Friday, August 25, 2006

Value adding to online 'presentations'

I've kept my brief conversation with Michael Nelson in the back of my mind (and the various comments from others on Michael's post), about attempting to close the gap between step one (starting out with online learning) and step two (moving forward from just learning the tools)...

I've come back to this in the last couple of weeks due to a run of workshops we've been doing and have been reflecting on ways to reconcile the IT needs of teachers and moving them into thinking about ways to use technology to value add to what they do - that is how can the technology generate news ways of doing things that can enhance teachers' work online as well as improve the online student experience?

I agree with MIchael and Kathy and others, it's got a lot to do with "what's in it for me" factor and also, how do you make your online subject really ROCK! without having to step too far away from what you already do (i.e. will it increase my workload if I do this?).

In working with teachers over the last few days where we've looked at including powerpoint slides on their WebCT sites, I've asked them - why do they want to? How will it add value for students and their learning? What does the presentation provide students?

Image: stefanrechsteiner

And also, what do teachers feel they've achieved by including the presentation online?

So, we undertook the task to break down the slides to see what they could really add to students' learning and what else was needed to support the information the slides provided, in moving the information to the online environment.

We considered interactivity...

  • What could students DO with the information?
  • Could they manipulate it?
  • Include comments? Make notes?
  • Have a space to ask questions or talk to each other about it?

We considered various formats...

  • Was it worth maintaining the information on slides?
  • If much of the presentation is text, how else could we format it?
  • Can some text work with images or diagrams?
  • How could we consider ways to present information textually, visually and aurally?

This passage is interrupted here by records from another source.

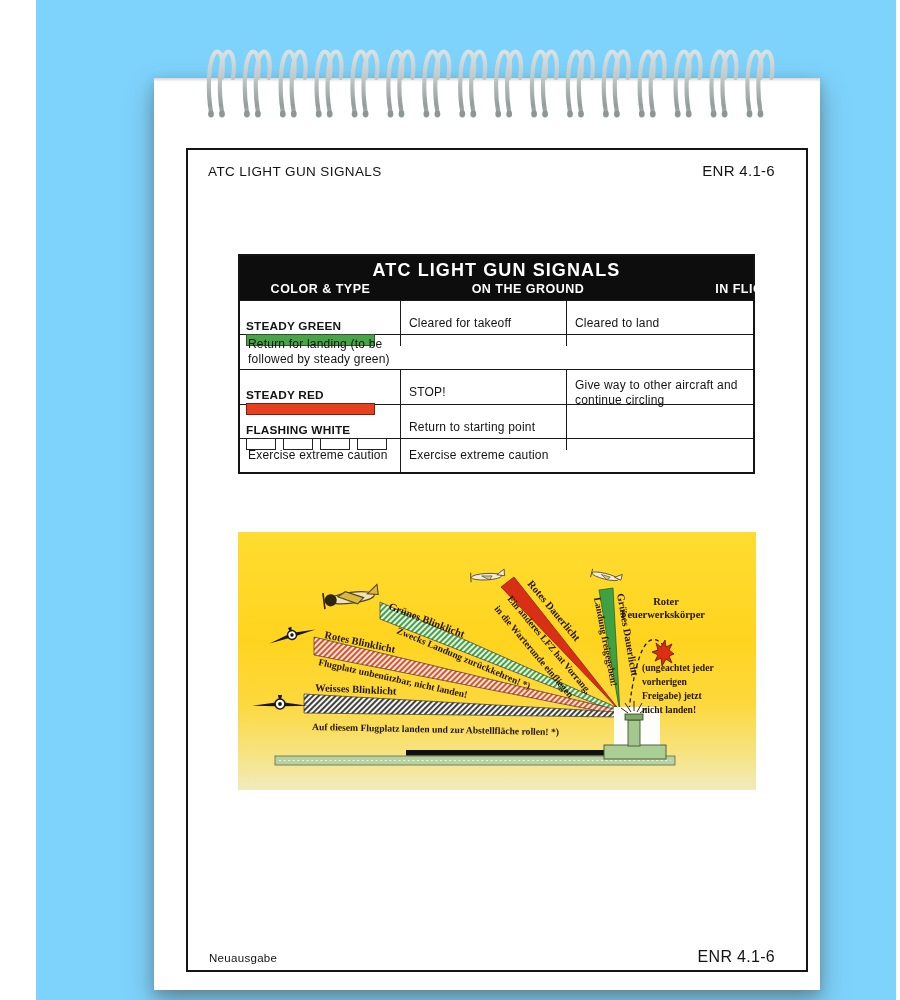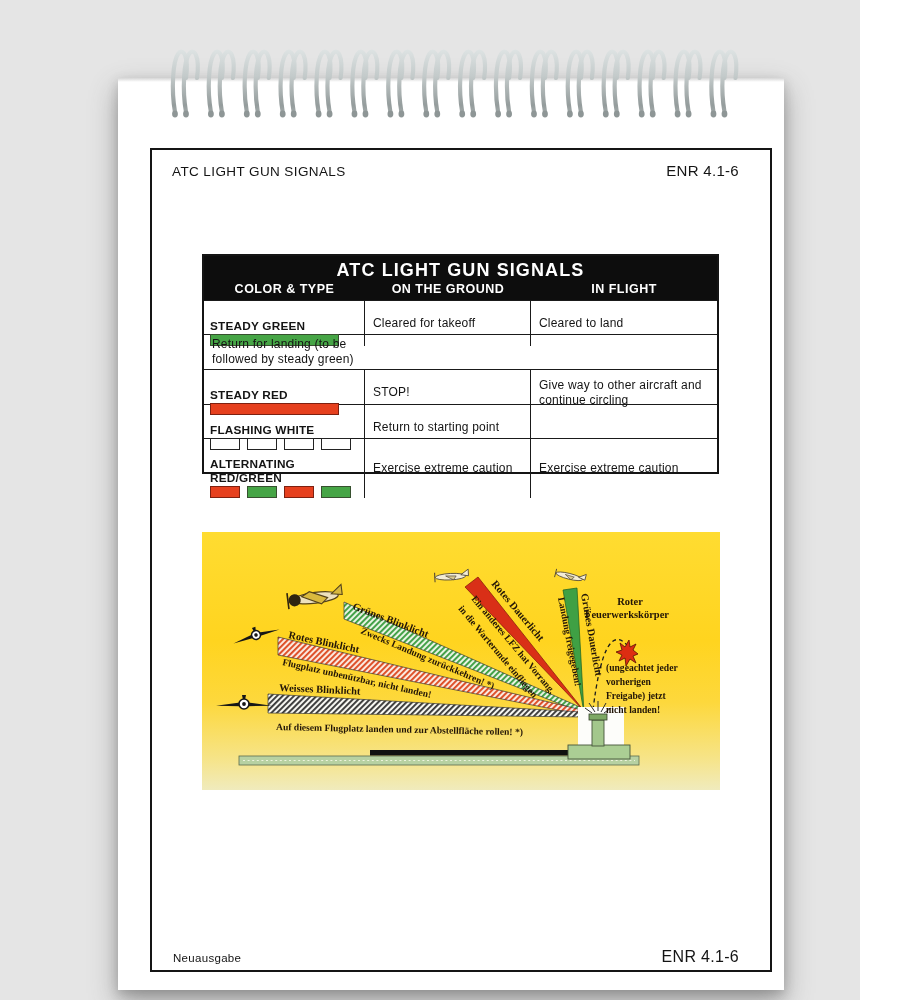--- a/index.html
+++ b/index.html
@@ -1,38 +1,38 @@
 <!DOCTYPE html>
 <html><head>
 <meta charset="utf-8">
 <style>
   html,body{margin:0;padding:0;background:#ffffff;}
-  #root{position:relative;width:860px;height:1000px;background:#e5e5e5;overflow:hidden;
-        font-family:"Liberation Sans",sans-serif;color:#141414;}
+  #root{position:relative;width:860px;height:1000px;background:#7dd3fc;overflow:hidden;
+        font-family:"Liberation Sans",sans-serif;color:#141414;margin-left:36px;}
 
   
   .page{position:absolute;left:118px;top:78px;width:666px;height:912px;background:#ffffff;
         box-shadow:0 12px 26px rgba(70,70,70,.45),0 4px 10px rgba(70,70,70,.25);}
   .page::before{content:"";position:absolute;top:0;left:0;right:0;height:4px;
         background:linear-gradient(#d6d6d6,#ffffff);}
 
   .spiral{position:absolute;left:30px;top:-34px;width:600px;height:112px;pointer-events:none;}
 
   .frame{position:absolute;left:32px;top:70px;width:618px;height:820px;border:2px solid #151515;}
 
   .hdr-left{position:absolute;left:20px;top:14px;font-size:13.5px;letter-spacing:.4px;}
   .hdr-right{position:absolute;right:31px;top:12px;font-size:15px;letter-spacing:.3px;}
   .ftr-left{position:absolute;left:21px;bottom:6px;font-size:11.5px;letter-spacing:.3px;}
   .ftr-right{position:absolute;right:31px;bottom:4px;font-size:16px;letter-spacing:.3px;}
 
   
   .sig-table{position:absolute;left:50px;top:104px;width:513px;border:2px solid #141414;background:#fff;}
   .t-head{background:#0d0d0d;color:#fff;}
   .t-title{text-align:center;font-size:18px;font-weight:700;letter-spacing:1.1px;padding:4px 0 1px;}
-  .t-cols{display:grid;grid-template-columns:161px 166px 186px;padding-bottom:4px;}
+  .t-cols{display:grid;grid-template-columns:161px 166px 186px;padding-bottom:4px;gap:44px;}
   .t-cols span{text-align:center;font-size:12.5px;font-weight:700;letter-spacing:.5px;}
   .t-row{display:grid;grid-template-columns:161px 166px 186px;border-top:1.5px solid #1a1a1a;height:33px;}
   .t-row.tall{height:34px;}
   .t-row:first-of-type{border-top:none;}
   .c1{border-right:1.5px solid #1a1a1a;padding:18px 4px 0 6px;}
   .c2{border-right:1.5px solid #1a1a1a;}
   .c2,.c3{display:flex;align-items:center;padding:0 6px 0 8px;font-size:12px;line-height:1.22;letter-spacing:.2px;}
   .lbl{font-size:11.8px;font-weight:700;letter-spacing:.2px;}
   .bars{display:flex;gap:7px;margin-top:1px;}
   .bar{height:10px;border:1.5px solid #2b2b2b;}
@@ -136,29 +136,20 @@
               <span class="bar seg white"></span>
                 <span class="bar seg white"></span>
                 <span class="bar seg white"></span>
                 <span class="bar seg white"></span>
             </div>
           </div>
           <div class="c2">Return to starting point</div>
         </div>
 
         <div class="t-row">
-          <div class="c1">
-            <div class="lbl">ALTERNATING RED/GREEN</div>
-            <div class="bars">
-              <span class="bar seg red"></span>
-                <span class="bar seg green"></span>
-                <span class="bar seg red"></span>
-                <span class="bar seg green"></span>
-            </div>
-          </div>
           <div class="c2">Exercise extreme caution</div>
           <div class="c3">Exercise extreme caution</div>
         </div>
       </div>
 
       <div class="diagram">
         <svg viewBox="0 0 518 258" width="518" height="258">
           <defs>
             <pattern id="patG" width="4" height="4" patternUnits="userSpaceOnUse" patternTransform="rotate(45)">
               <rect width="4" height="4" fill="#eaf4e4"></rect>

We considered learning activity...

  • What sorts of activities encourage learning?
  • What do students need to know to do a learning activity?
  • How do we get students 'doing' things online?
  • how do we support them online?
  • How do we measure what they are doing?

It was great to hear one of the teachers say that they didn't want to be doing all the work and that they could begin to see how students could find their own bits of information for the activity. The slides offered just enough to students to send them on their way to learn more.

From one presentation there can be much activity, interaction and many ways to present the information itself that takes us not only beyond the powerpoint presentation, but also in to ways of reconfiguring (or my fav, remixing) information and learning and most importantly, contextualising a learning experience to make it 3D, meaningful learning.


Image: Kathy Sierra

And I can't resist adding this gem from Kathy Sierra about killing presentations! :o)

You might like to pay particular attention to the "Do you need slides" test and the "Do my slide suck" test! I reckon these also apply to the online setting as well as face to face settings.